Video: Emirates modifies economy class cabins to meet cargo demand

Emirates: remove seats for cargo

Emirates has introduced additional cargo capacity by removing seats from economy class cabins onboard its Boeing 777-300ER aircraft.

The latest measure is in response to the strong air cargo market demand for essential commodities such as Personal Protective Equipment (PPE), pharmaceuticals, medical equipment, food, machinery and other supplies around the world following the outbreak of coronavirus (Covid-19).

By operating 10 Boeing 777-300ER aircraft with economy class seats removed, Emirates SkyCargo able to transport up to 17 tonnes more cargo per flight, on top of the 40-50 tonne cargo capacity in the belly hold of the widebody passenger aircraft.

The modified Boeing 777-300ER aircraft are being deployed on routes to key production and consumer markets where Emirates SkyCargo sees maximum demand for movement of urgently required goods.

Emirates divisional senior vice president, cargo, Nabil Sultan, said: “Since the start of the Covid-19 pandemic, Emirates SkyCargo has taken very seriously its responsibility of connecting people and businesses across the world with the commodities that they urgently require.

“To this end, we have been working flat out, first to re-connect a global network of more than 85 destinations and then to introduce capacity options that fit what our customers demand from us including passenger aircraft flying only with belly-hold cargo and loading cargo in the overhead bins and on passenger seats.

“Now, with the Emirates Boeing 777-300ER aircraft with modified economy class cabins, we will be able to transport even more cargo per flight, allowing for more cargo to reach their destination faster and for more efficient cargo operations.”

The modification of the cabins is being executed at the state of the art Emirates Engineering facilities in Dubai with each aircraft requiring close to 640 man-hours of work for the modification.

Engineers will remove 305 economy seats from one aircraft, fixing safety equipment and implementing regular load bearing tests during the process.

Seven aircraft have already been modified by the Emirates engineering team, with three more aircraft due to be ready by mid-July.

By the end of the project, the team would have removed 3,050 seats, which will be safely and hygienically stored away till the time the aircraft are required for passenger services.
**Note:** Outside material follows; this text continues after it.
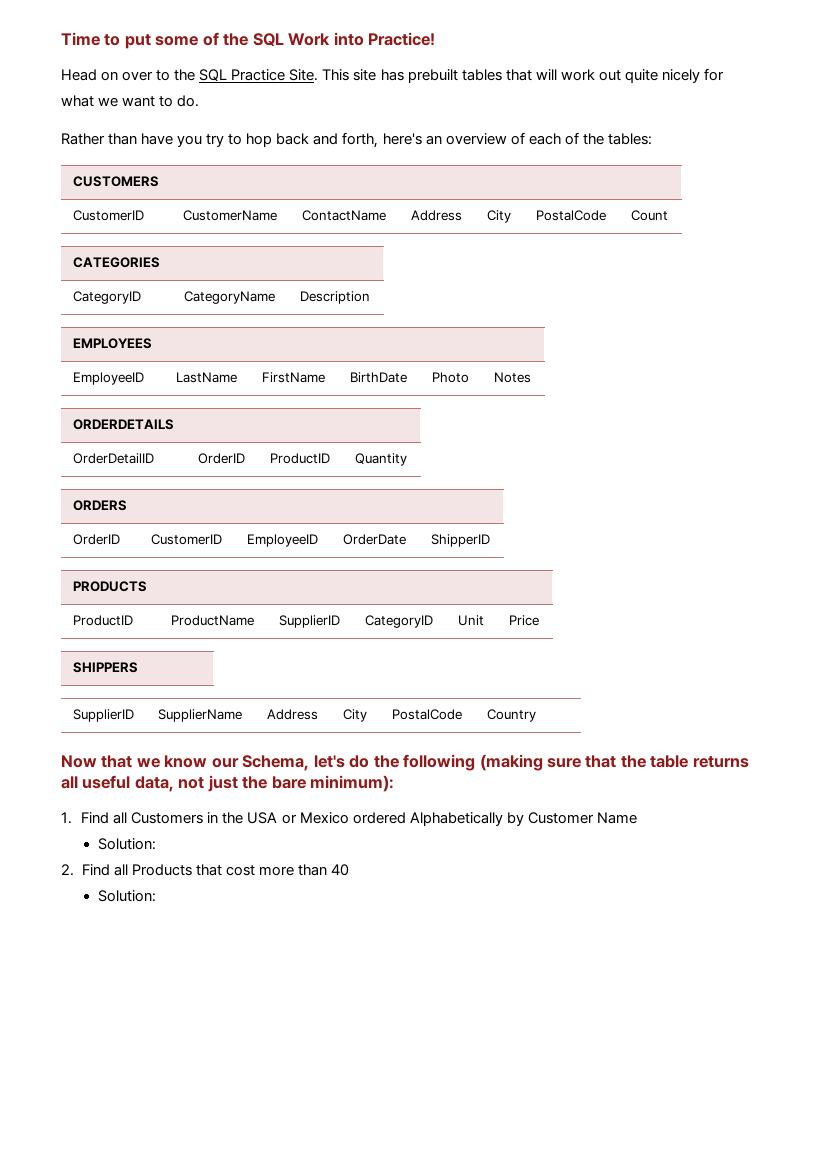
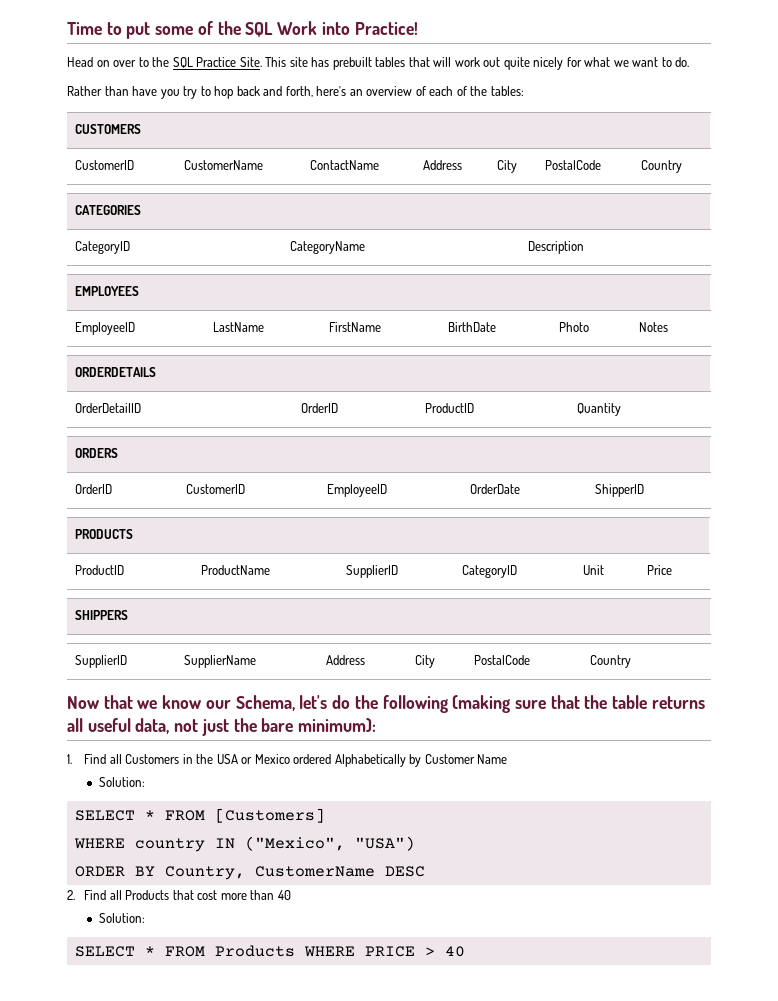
[630,210,668,221] Count -> [640,160,682,173] Country
(156, 844) none -> [74,808,325,823] [73,836,415,852] [74,866,425,880] // SELECT * FROM [Customers] // WHERE country IN ("Mexico", "USA") // ORDER BY Country, CustomerName DESC
(156, 896) none -> [74,945,465,957] // SELECT * FROM Products WHERE PRICE > 40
The seats will be fitted back into the aircraft and tested for passenger safety and comfort.

Emirates Engineering divisional senior vice president, Ahmed Safa, commented: “Converting our passenger aircraft to these mini freighters is certainly a sign of the times.

“Our teams have shown resilience, an innovative spirit, and adapted quickly to the needs of the changing business environment. We have risen to the twin challenges of new procedures and safety protocols within set timelines, and we are extremely proud of what we have achieved.”

Several other airlines have removed seats from aircraft in order to increase capacity following the coronavirus outbreak, including Latam Cargo and Air New Zealand.